Admittedly, that doesn't make it right, moral or legal. But it's just the
way *I* would handle that situation.
>There is nothing to cause the government to differentiate the exceptions
>(and they are different for everybody) from the 'norm.' There is no place
>on the books where laws are marked as either having or lacking 'moral
Agreed. And if I choose to violate a law that *for me* lacks sufficient
moral authority to compel my obedience, I would knowingly accept the risks
attendant that illegal behavior, including arrest, prosecution, conviction
and (possibly) incarceration. Sometimes going with your conscience carries
a steep price, even when you are "right". I'm sure Nelson Mandela could
tell you all about it.
But, again, that IMO is not reason enough to deprive the state or the public
of the means by which to detect criminal behavior.
>Since the government does not make this same
>distinction that you do, our only protection is that they cannot keep a
>constant eye on us.
Assuming that sodomy is illegal in your state, then that law infringes upon
your civil rights. I certainly can't tell you what *you* should do about
that. But if a law was on the books in my state that infringed *my* civil
rights (say if it suddenly became illegal for me to make love to my wife,
for instance) I would take the Martin Luther King approach to legislative
rectification. It may not be convenient, it may not be quick, heck it may
not even work. But that is the approach *I* would take.
Certainly that approach carries with it certain significant drawbacks
(namely potentially losing one's life, liberty or property), so I would not
fault you for choosing not to take that path. But IMO your desire for the
"easy way out" is, again, not sufficient reason for me to support curtailing
the ability of the government or the public to detect criminal behavior.
In a sense (and please correct me if I'm wrong) it sounds like your position
is "Hey I disagree with certain laws and I violate them from time to time.
I don't want to challenge those laws openly for fear of the repercussions
that may follow. So do me, and every other criminal in the nation, a favor
and stop advocating that the ability of the government to detect criminal
behavior be enhanced." And my reply is "sorry, no can do."
>When we have succeeded in repealing all the laws
>which I consider immoral, ask me again about surveilance cameras.
Well if we repeal all the laws *you* consider immoral, we would logically
have to do the same for everybody. And before long, there would not remain
a single law on the books. In that event, who needs surveillance since
every act imaginable is perfectly legal? Including my coming to your house,
raping and murdering you and your life partner. Is that the world you
>No, that's not what I meant. However, looking above, I see that I was
>semantically inaccurate. I didn't mean these conversations were actually
>illegal, I meant that they could be, in the government's view, 'probable
>cause for suspicion.'
"Probable cause for suspicion" gives the police no legal right to do
anything except continue to watch you. As long as your conduct remains this
side of illegal, that is all they can *legally* do.

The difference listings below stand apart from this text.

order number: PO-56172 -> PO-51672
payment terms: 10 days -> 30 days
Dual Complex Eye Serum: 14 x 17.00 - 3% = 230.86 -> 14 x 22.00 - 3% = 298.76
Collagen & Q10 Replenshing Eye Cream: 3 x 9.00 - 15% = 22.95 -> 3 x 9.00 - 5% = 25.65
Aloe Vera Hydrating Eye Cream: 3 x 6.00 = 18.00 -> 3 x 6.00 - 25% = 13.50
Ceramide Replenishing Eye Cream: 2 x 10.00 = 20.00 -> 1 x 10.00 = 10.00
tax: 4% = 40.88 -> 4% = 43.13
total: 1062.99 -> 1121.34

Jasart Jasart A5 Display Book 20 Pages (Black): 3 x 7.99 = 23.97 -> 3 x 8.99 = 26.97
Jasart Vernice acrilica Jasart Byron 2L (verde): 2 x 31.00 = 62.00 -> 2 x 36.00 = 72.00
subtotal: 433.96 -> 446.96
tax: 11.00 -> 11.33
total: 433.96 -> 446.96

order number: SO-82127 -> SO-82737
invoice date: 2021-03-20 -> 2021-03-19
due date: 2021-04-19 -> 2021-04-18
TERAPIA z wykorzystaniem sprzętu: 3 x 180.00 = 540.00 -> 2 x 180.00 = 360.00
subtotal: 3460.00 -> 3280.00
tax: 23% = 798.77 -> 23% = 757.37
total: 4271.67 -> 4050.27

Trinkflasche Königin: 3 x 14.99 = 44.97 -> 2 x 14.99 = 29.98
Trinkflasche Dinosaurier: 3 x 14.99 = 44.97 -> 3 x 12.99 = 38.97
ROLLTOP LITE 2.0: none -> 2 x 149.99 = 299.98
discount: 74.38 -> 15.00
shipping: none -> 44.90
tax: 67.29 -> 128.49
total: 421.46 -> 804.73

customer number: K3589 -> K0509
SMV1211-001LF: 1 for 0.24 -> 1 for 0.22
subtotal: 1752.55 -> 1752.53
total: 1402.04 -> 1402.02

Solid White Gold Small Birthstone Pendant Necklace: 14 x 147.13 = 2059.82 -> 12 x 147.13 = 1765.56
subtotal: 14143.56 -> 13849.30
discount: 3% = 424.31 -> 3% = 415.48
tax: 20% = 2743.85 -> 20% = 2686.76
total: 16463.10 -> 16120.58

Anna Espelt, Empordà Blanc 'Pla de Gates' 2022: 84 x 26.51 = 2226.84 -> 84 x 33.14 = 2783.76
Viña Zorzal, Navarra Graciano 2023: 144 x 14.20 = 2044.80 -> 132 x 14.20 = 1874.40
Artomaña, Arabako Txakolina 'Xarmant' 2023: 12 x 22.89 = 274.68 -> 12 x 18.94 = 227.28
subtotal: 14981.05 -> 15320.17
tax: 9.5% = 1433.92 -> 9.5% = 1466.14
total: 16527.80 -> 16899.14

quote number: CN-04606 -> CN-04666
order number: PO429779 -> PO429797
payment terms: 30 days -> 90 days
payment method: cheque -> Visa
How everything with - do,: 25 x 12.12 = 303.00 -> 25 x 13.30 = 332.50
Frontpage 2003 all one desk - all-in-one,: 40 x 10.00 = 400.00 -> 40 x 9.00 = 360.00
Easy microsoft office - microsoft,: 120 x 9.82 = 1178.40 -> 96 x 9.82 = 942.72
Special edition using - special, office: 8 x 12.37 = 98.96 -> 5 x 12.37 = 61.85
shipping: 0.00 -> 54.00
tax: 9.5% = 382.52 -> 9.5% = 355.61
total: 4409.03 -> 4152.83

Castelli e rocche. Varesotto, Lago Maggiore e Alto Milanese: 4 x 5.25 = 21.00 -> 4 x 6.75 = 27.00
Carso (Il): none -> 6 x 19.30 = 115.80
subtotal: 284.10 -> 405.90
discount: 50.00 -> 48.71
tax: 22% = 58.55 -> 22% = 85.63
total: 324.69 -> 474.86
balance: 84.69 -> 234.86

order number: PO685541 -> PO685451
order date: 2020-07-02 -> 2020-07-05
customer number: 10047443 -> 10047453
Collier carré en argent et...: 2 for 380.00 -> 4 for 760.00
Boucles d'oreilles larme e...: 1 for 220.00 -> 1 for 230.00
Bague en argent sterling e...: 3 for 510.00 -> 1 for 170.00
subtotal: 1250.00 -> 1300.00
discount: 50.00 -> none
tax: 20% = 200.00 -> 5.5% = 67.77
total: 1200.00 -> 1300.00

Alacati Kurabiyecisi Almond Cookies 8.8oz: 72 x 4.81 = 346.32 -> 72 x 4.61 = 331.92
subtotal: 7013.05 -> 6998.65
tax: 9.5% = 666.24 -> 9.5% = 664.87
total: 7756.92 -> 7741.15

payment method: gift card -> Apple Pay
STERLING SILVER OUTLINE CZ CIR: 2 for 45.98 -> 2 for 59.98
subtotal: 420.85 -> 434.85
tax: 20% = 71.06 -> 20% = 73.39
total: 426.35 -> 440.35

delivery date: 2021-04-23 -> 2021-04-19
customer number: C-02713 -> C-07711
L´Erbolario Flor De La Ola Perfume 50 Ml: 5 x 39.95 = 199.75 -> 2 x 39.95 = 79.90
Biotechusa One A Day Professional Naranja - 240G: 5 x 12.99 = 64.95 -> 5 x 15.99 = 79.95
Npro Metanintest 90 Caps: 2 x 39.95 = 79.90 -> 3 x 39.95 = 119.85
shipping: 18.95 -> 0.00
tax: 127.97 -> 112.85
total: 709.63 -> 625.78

>This can be awfully inconvenient even for a
>law-abiding citizen--take as an example Steve Jackson Games, who got
>raided by the FBI on suspicion of computer crime for putting out a
>cyberpunk game. Just because an action is legal doesn't mean a recording
>of it, especially out of context, can't get one into trouble.
The recording of legal activity will (most times) not get you convicted, or
even prosecuted. If I recall correctly Steve Jackson Games was eventually
cleared and I believe he sued and was compensated somewhat for his trouble.
I can't argue with you about the inconvenience that innocent citizens can
sometimes be subject to. But the right to convenience was never promised to
>I know what the law is. I know my rights under it. I also know of many
>cases in which the government has bent the definitions of this law and
>ignored these rights.
>I know what the cops can and cannot legally do to me. But I live in the
>New York City area. I do have a certain security in not being a young
>black male, but my awareness of actual police behavior makes my trust in
>them less than absolute.
No question. Cops aren't perfect. Legislators aren't perfect. Judges
aren't perfect. Juries aren't perfect. These are problems. But, again, I
don't think the solution lies in hindering the ability of law enforcement to
do their jobs. Maybe that is the solution, but I don't see it.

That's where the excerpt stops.